With piano soloist Angela Hewitt the DSO Berlin under Hannu Lintu has recently released a fine recording of Schumann’s three works for piano and orchestra and clearly knows them well. The Piano Concerto in A minor is justly regarded as one of the finest concertos in the repertory and will virtually always be chosen in a concert programme over his two single movement works the Introduction and Concert-Allegro Op. 134 and the Introduction and Allegro appassionato, Op. 92. In fact this was the first time I had seen both these works programmed and I can fully understand why. French soloist Jean–Frédéric Neuburger provided liberal amounts of both entertaining virtuosity with unfailing support from Sokhiev’s Berlin players, but take away the surface froth and the works lacked sufficient direction, without the all important element of memorability, leaving behind a curiously unsatisfying feel.
In a way similar to the Schumann works for piano and orchestra, opus 92 and 134 were overshadowed by the enduring admiration for the piano concerto, so Tchaikovsky’s four orchestra suites rarely get a look in when, with the same resources, a popular major symphony with guaranteed audience approval could be programmed instead. I became familiar with Tchaikovsky’s Suite No. 3’in G major, Op. 55 from the now evergreen mid-sixties recording by the New Philharmonia Orchestra under Antál Dorati but I never realised just how wonderful this work was until this performance under maestro Sokhiev’s assured baton. A delight from start to finish this stunning four movement Suite No.3 abounding with glorious melodies got off to a sunny start with the Elégie movement. Opening with an enchanting air of romance Sokhiev developed the passion to an almost indescribable level. During the truly lovely cor anglais solo which was a particular highlight I reflected on just how few people must have heard this glorious score. A chorus of three flutes opened the Valse mélancolique movement sending an icy chill down the spine, easily evoking a winter landscape of ice skating on a frozen Moscow river and a sense of melancholy infused the close of the movement. The intensity of playing from the Berlin strings contained such an elevated level of expression and unity as I ever remember hearing. Feeling brisk and fresh the Scherzo movement had a scurrying feeling which strengthened as the volume increased.

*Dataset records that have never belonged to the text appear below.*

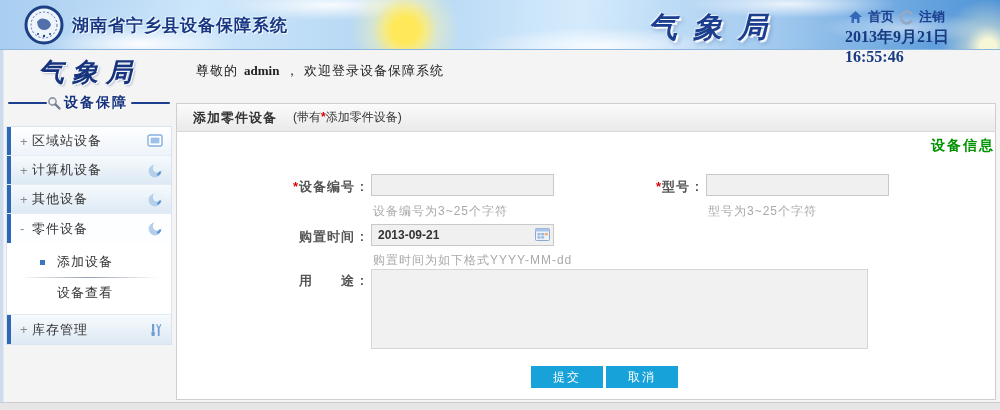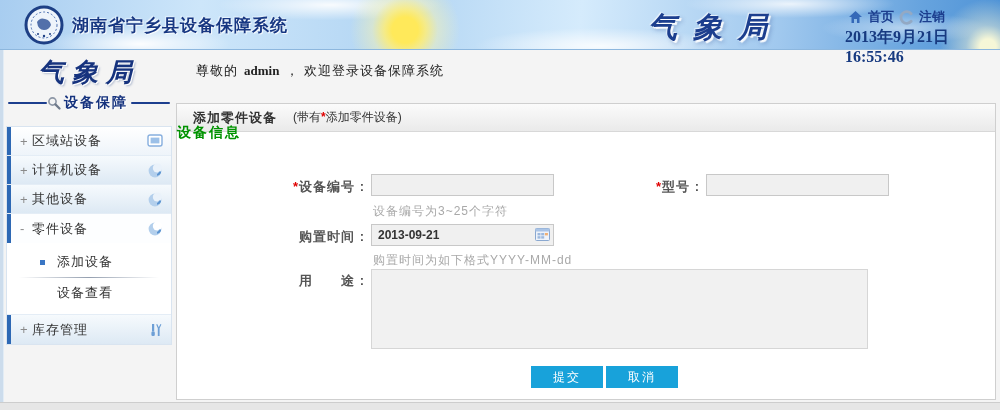--- a/index.html
+++ b/index.html
@@ -64,7 +64,7 @@
   .panel-header .ph-title{font-size:13px;font-weight:bold;color:#333;letter-spacing:1px;}
   .panel-header .ph-note{font-size:12px;color:#333;margin-left:16px;}
   .star{color:#e00000;font-weight:bold;}
-  .form-title{position:absolute;left:0;right:0;top:20px;text-align:left;font-size:14px;font-weight:bold;color:#009300;letter-spacing:2px;}
+  .form-title{position:absolute;left:0;right:0;top:33px;text-align:right;font-size:14px;font-weight:bold;color:#009300;letter-spacing:2px;}
 
   .lbl{position:absolute;width:150px;text-align:right;font-size:13px;font-weight:bold;color:#555;letter-spacing:1px;white-space:nowrap;}
   .txt-input{position:absolute;width:183px;height:22px;background:#f0f0f0;border:1px solid #c8c8c8;padding:0 6px;font-size:12px;color:#333;font-family:"Liberation Sans",sans-serif;}

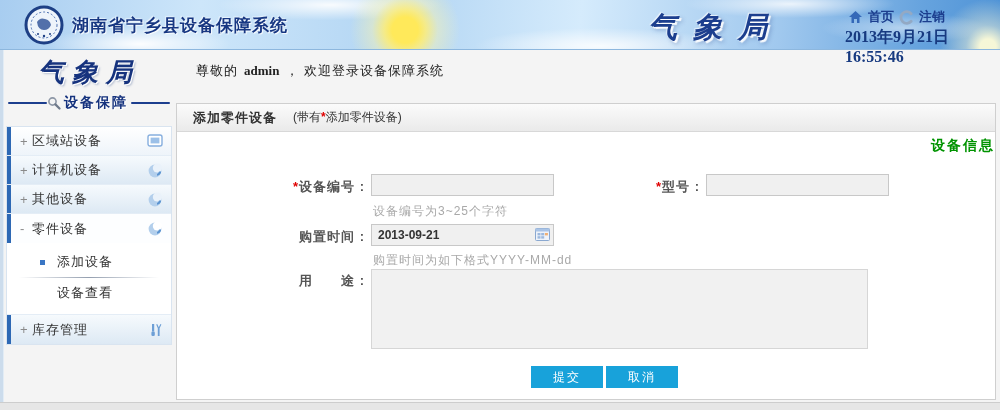--- a/index.html
+++ b/index.html
@@ -206,6 +206,7 @@
   <div class="lbl" style="left:373px;top:74px;"><span class="star">*</span><span>型号 :</span></div>
   <input class="txt-input" style="left: 529px; top: 70px;" value="">
   <div class="help" style="left:196px;top:99px;">设备编号为3~25个字符</div>
+  <div class="help" style="left:531px;top:99px;">型号为3~25个字符</div>
 
   <div class="lbl" style="left:38px;top:124px;">购置时间 :</div>
   <div class="date-wrap">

Sokhiev accepted with both hands the challenge of the finale, a theme and variations movement in twelve sections. Varied and attractive writing proliferated together with broad dynamic contrasts and surprising changes of tempi and mood; there was always something interesting happening. All sections of the orchestra and several solo instruments had opportunities to shine and shine they did. Impressive too was the wild gypsy-like solo from the leader that surprisingly changed into a lovely tender melody. Tchaikovsky certainly provided one of the most extended endings to a score humanly possible. With all the resulting drama the audience cheered and cheered redolent of the great success Tchaikovsky had when introducing the work in 1885. Maestro Sokhiev and his Berlin players are a thrilling combination and deserved every single ounce of the ovation. Fingers crossed for a recording of the Tchaikovsky Suite No. 3 or maybe even a complete set in the future.